Richard Griffing, Griffing Consulting, LLC, Monterey, Louisiana:

“We’re probably 75% finished with rice planting. The first of my rice was planted in late March. That rice took a month to come up and it’s been kind of a struggle to deal with it.

“Some of my rice is going to flood today (5/7). It’s on zero-grade land and we’re kind of pushing it. The Tensas River is so high that we can’t pump out of it because the power units would be under water if farmers hadn’t moved them. The water for flooding will come from a reservoir that holds enough for one round of pumping. Rain is in the forecast, too.

“My rice acres will be about the same as last year.”

Blake Foust, Consultant, Southern Heritage Cotton, LLC, Forrest City, Arkansas:

“Quite a bit of our rice is up, with some at the 2-leaf stage. Herbicides are going out.

“Planting is about to wind down. The forecast calls for heavy rains in the second half of the week. I have growers who will plant rice tomorrow (5/8) in front of this rain and that will be it for the year. Some will take prevented planting insurance on a bunch of ground. In those cases, water is still in the fields in the bottoms.”

Scott Holder, Helena Chemical Co., Cleveland, Mississippi:

“We got 5 inches of rain last night (5/8), maybe a little more in spots. It rained 1 to 1.5 inches last Thursday, so we’ve had 6.5 to 7 inches in a week. That rain last Thursday was needed, but this week’s rain is a whole different story.

“With our rice, we’re probably 75% to 80% planted. A little is left, mostly where people are moving dirt or have a field or two to go. One grower would have started last week but didn’t have enough to wrap it all up before the end of the week, so he held off.

“Fortunately, we don’t lack a lot and are in decent shape. It took 3 weeks for our first rice to come out of the ground but it looks good now and is starting to grow. Once we’re past this round of weather, we’ll be looking at putting a flood on some of it.

“Our rice acres are flat to slightly down. We have more corn, fewer soybeans and a little more cotton.”

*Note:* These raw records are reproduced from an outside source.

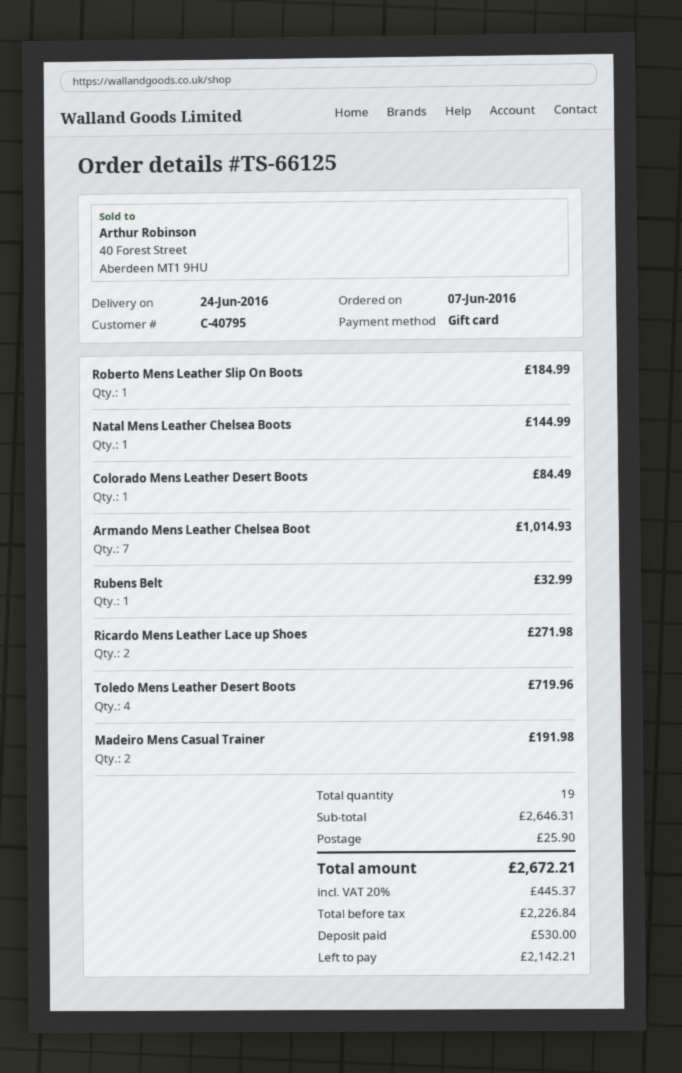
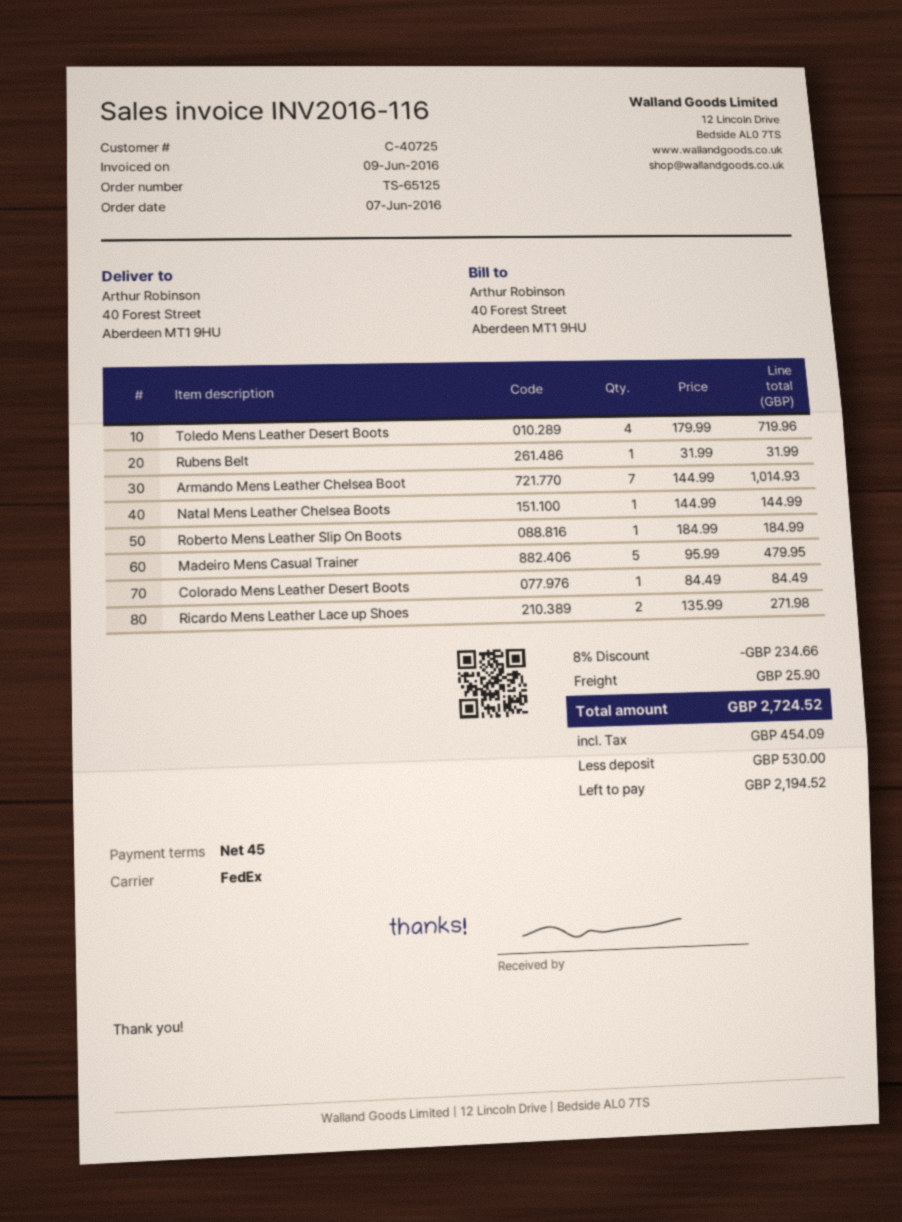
order number: TS-66125 -> TS-65125
customer number: C-40795 -> C-40725
Rubens Belt: 1 for 32.99 -> 1 for 31.99
Madeiro Mens Casual Trainer: 2 for 191.98 -> 5 for 479.95
discount: none -> 8% = 234.66
tax: 445.37 -> 454.09
total: 2672.21 -> 2724.52
balance: 2142.21 -> 2194.52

Jarrod T. Hardke, Arkansas Extension Rice Specialist:

“It’s rained again. Imagine that? We have made a little progress on planting. USDA has us at 46% planted, although that’s maybe more like 50% now (5/9), but there will be virtually nothing to report this week.

“Plenty of calls are coming in from people trying to find various ways to water seed rice. They’re looking at what I call ‘opportunistic’ water seeding – a lot of water is covering fields, so why not fly seed into it? In the right situation, that can succeed but there are important nuances.

“The first is whether the seed treatment you’ve got can be legally flown on. Beyond that, does the label for the treatment allow you to pre-soak the seed? Those are huge questions.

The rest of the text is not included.